The “International Herald Tribune” reported last week that France proposed allocating about a fifth of its prime TV broadcasting spectrum — the UHF band — for mobile Internet and TV services by the end of 2009, making it the first European country to do so. Sweden and Holland both announced similar plans and the UK is still considering it.
At a moment when European countries are individually deciding how to divide spectrum freed up as domestic broadcasters convert to the more compressed digital format, mobile industry representatives were pleased by the French move. It also meets the approval of EU telecommunications commissioner Viviane Reding, whose recommendation of plans requiring efficient spectrum use by EU countries will be taken up this month by the EU's 27 national telecommunications ministers.
A continentwide broadband network would likely push down Internet service costs for consumers — especially in rural areas — and enable large mobile operators to sell mobile TV and broadband services across national borders.

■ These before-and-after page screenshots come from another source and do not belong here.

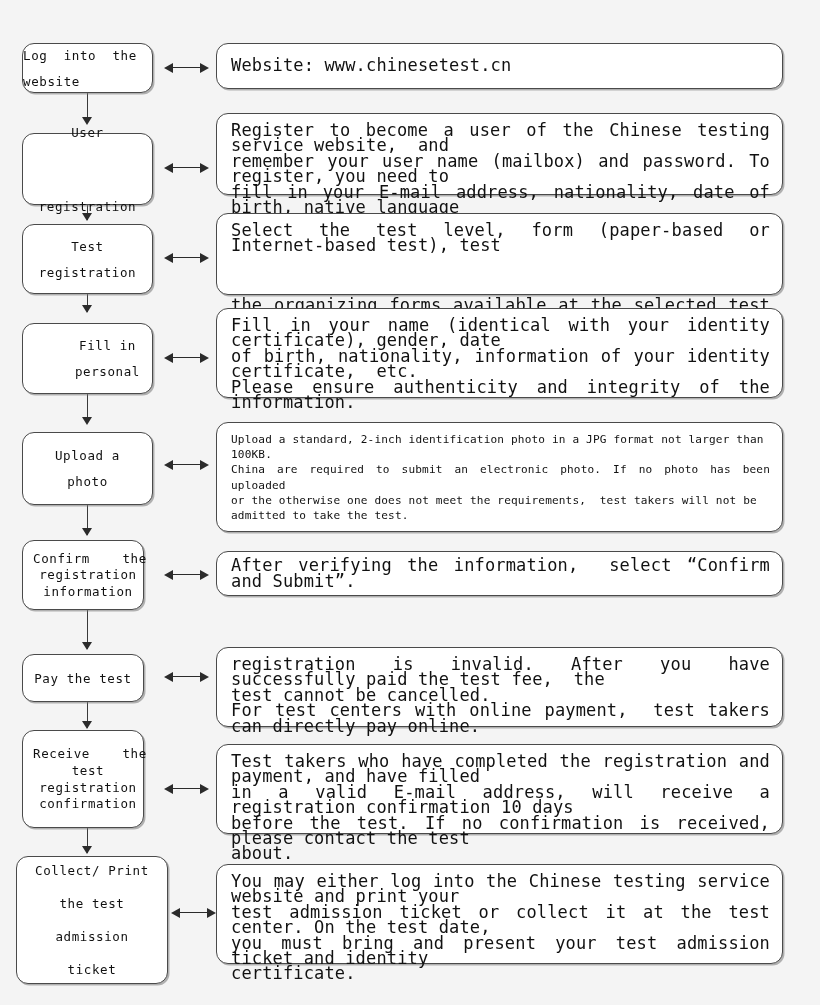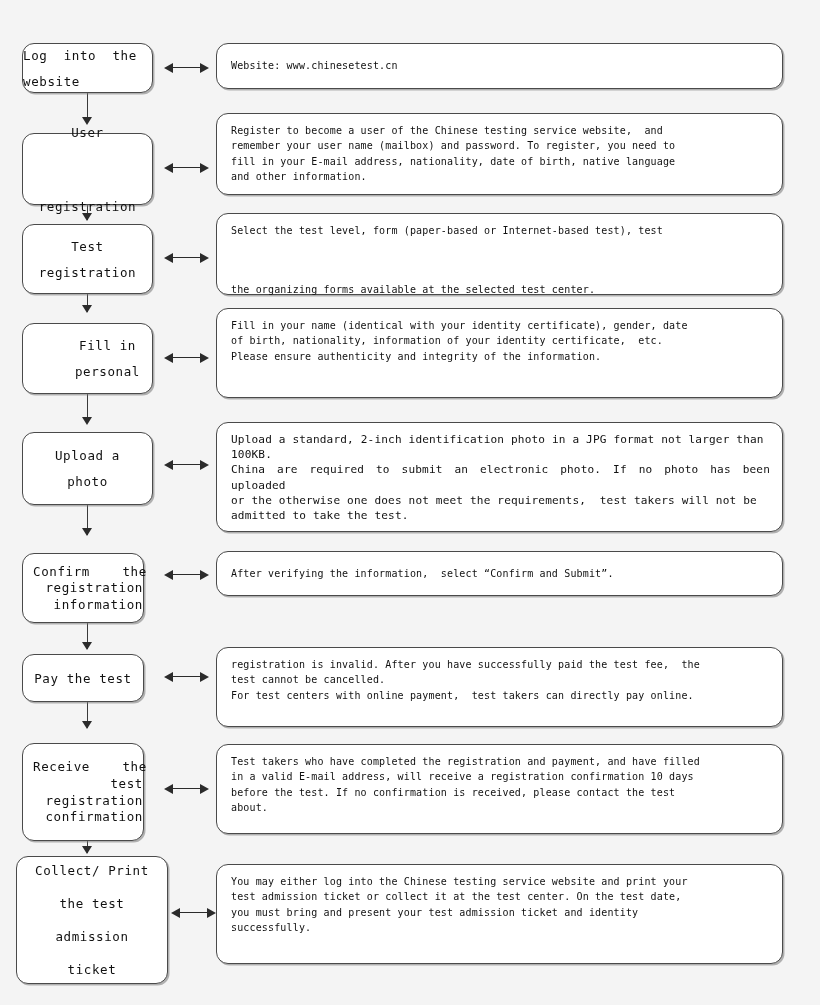"Website: www.chinesetest.cn" .desc { font-size: 10px -> 17px }
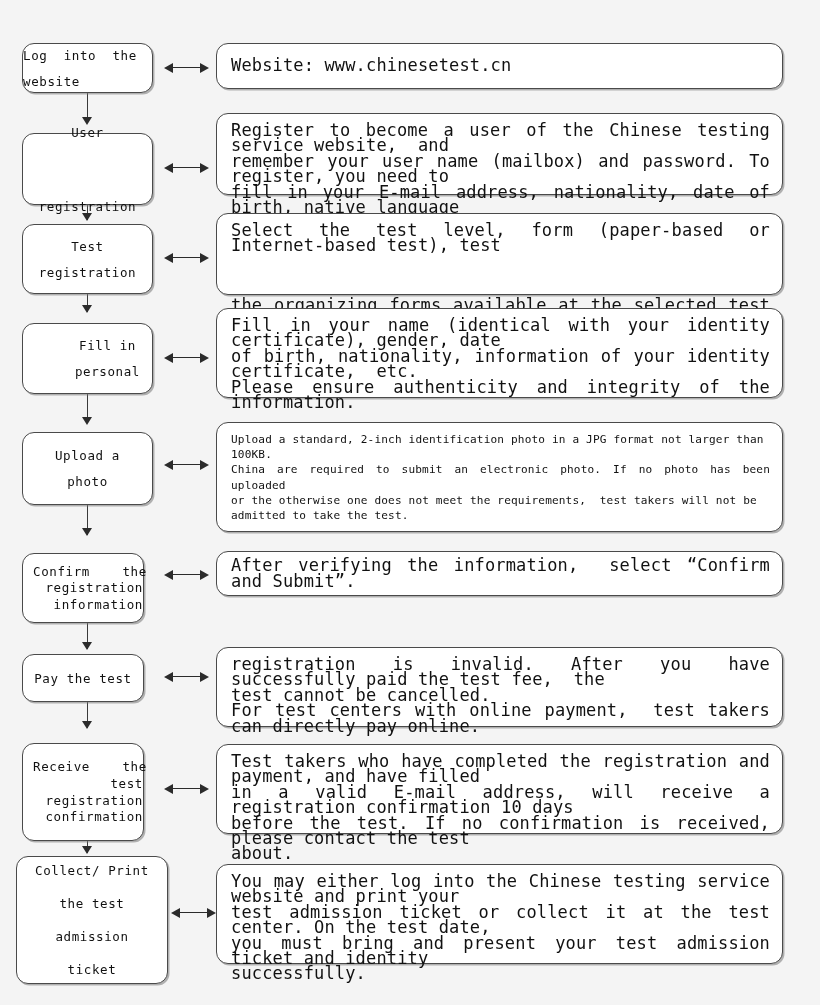"Confirm the" .step.leftalign { margin-top: 13px -> none; text-align: right -> center }
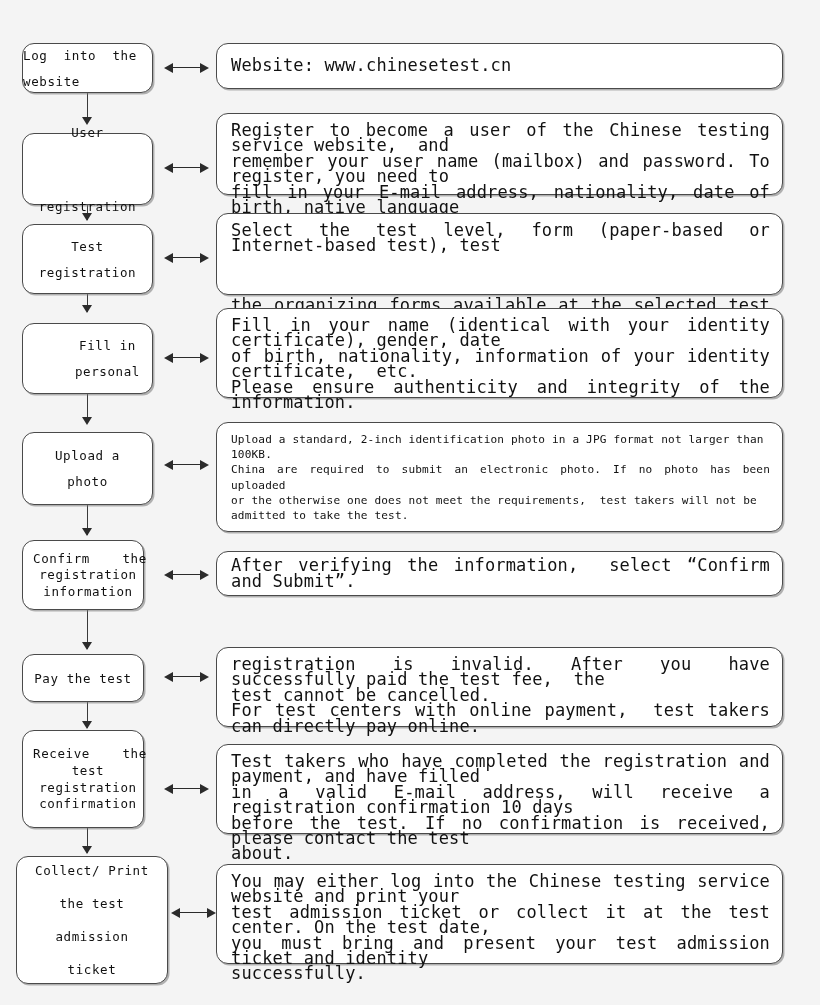"successfully." span.line { text: successfully -> certificate }
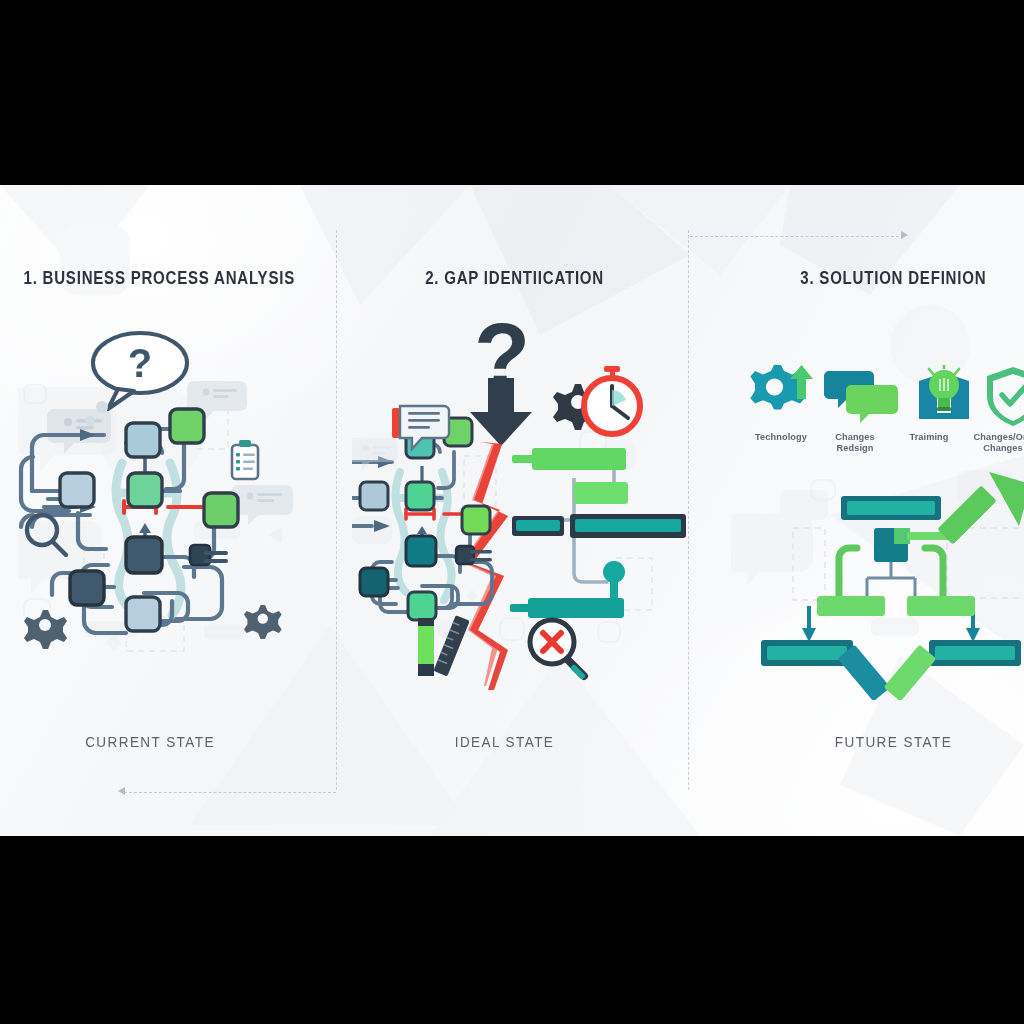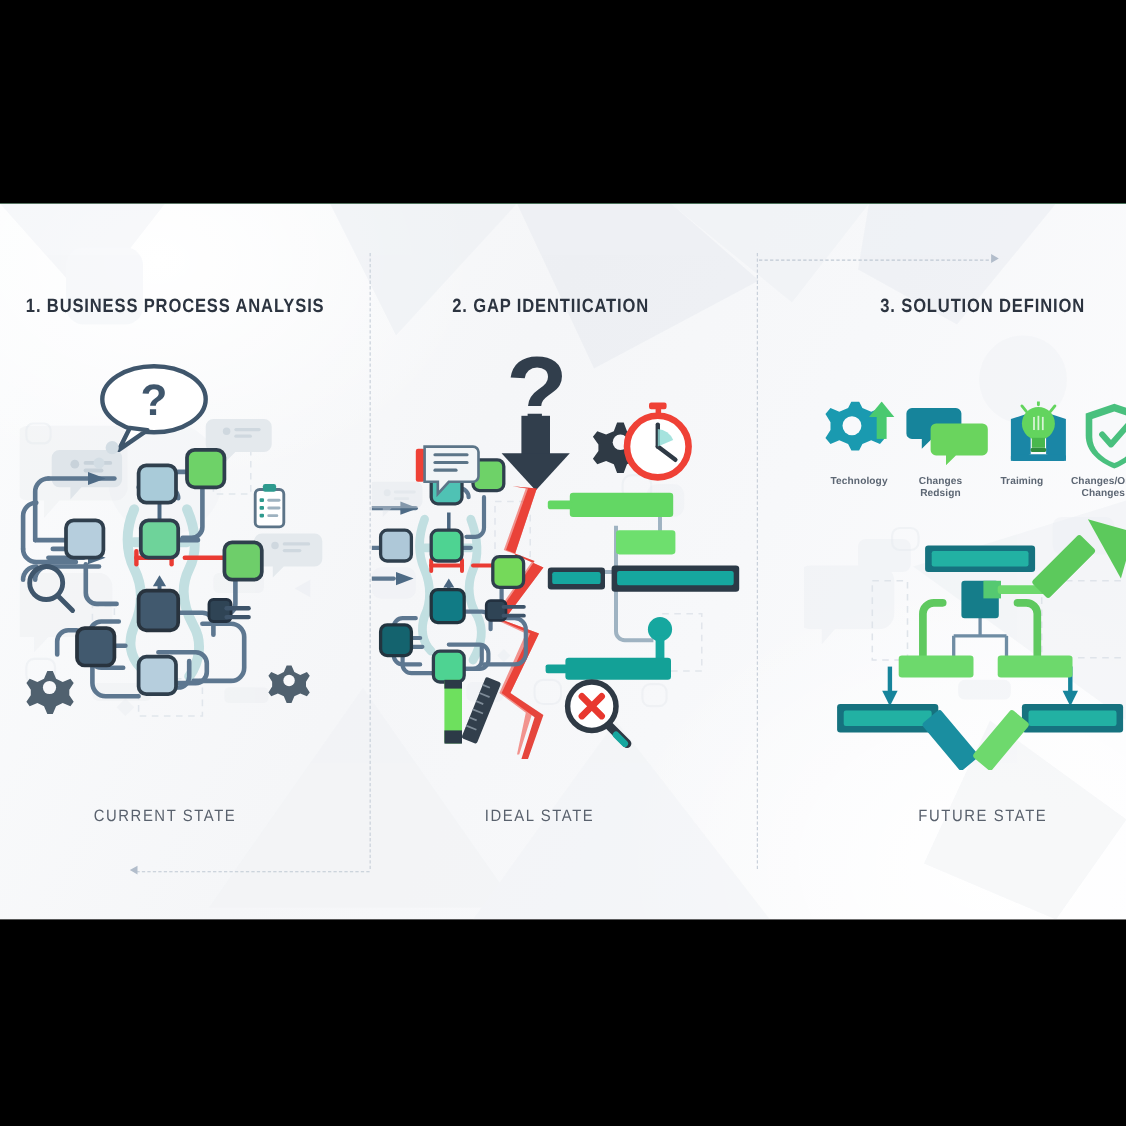"1. BUSINESS PROCESS ANALYSIS" #canvas { background: #22c55e -> #c2410c }
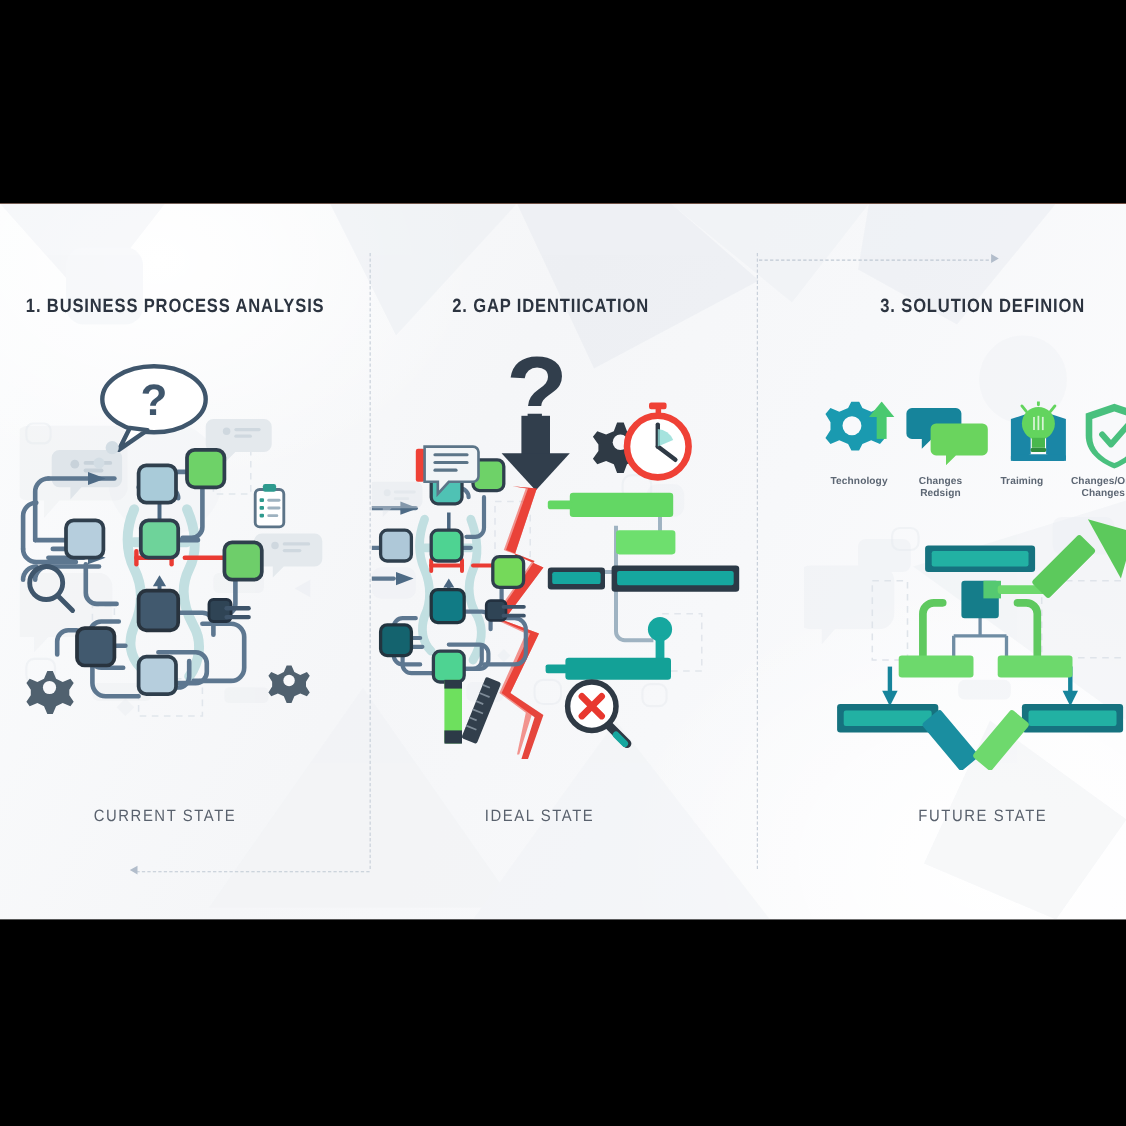"2. GAP IDENTIICATION" #col-2 { left: 328px -> 342px }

At the same time, broadcasting groups are wary. The European Broadcasting Union says the French spectrum allocation could deprive French broadcasters of spectrum they need for bandwidth-hungry HD broadcasts. They also fear possible interference between the two types of signals.
However, French policy-makers say the country's broadcasters will be able to use the remaining portion of the UHF spectrum — 470MHz-790MHz. That's enough, they say, to support 11 terrestrial broadcasters plus two new mobile TV broadcasters.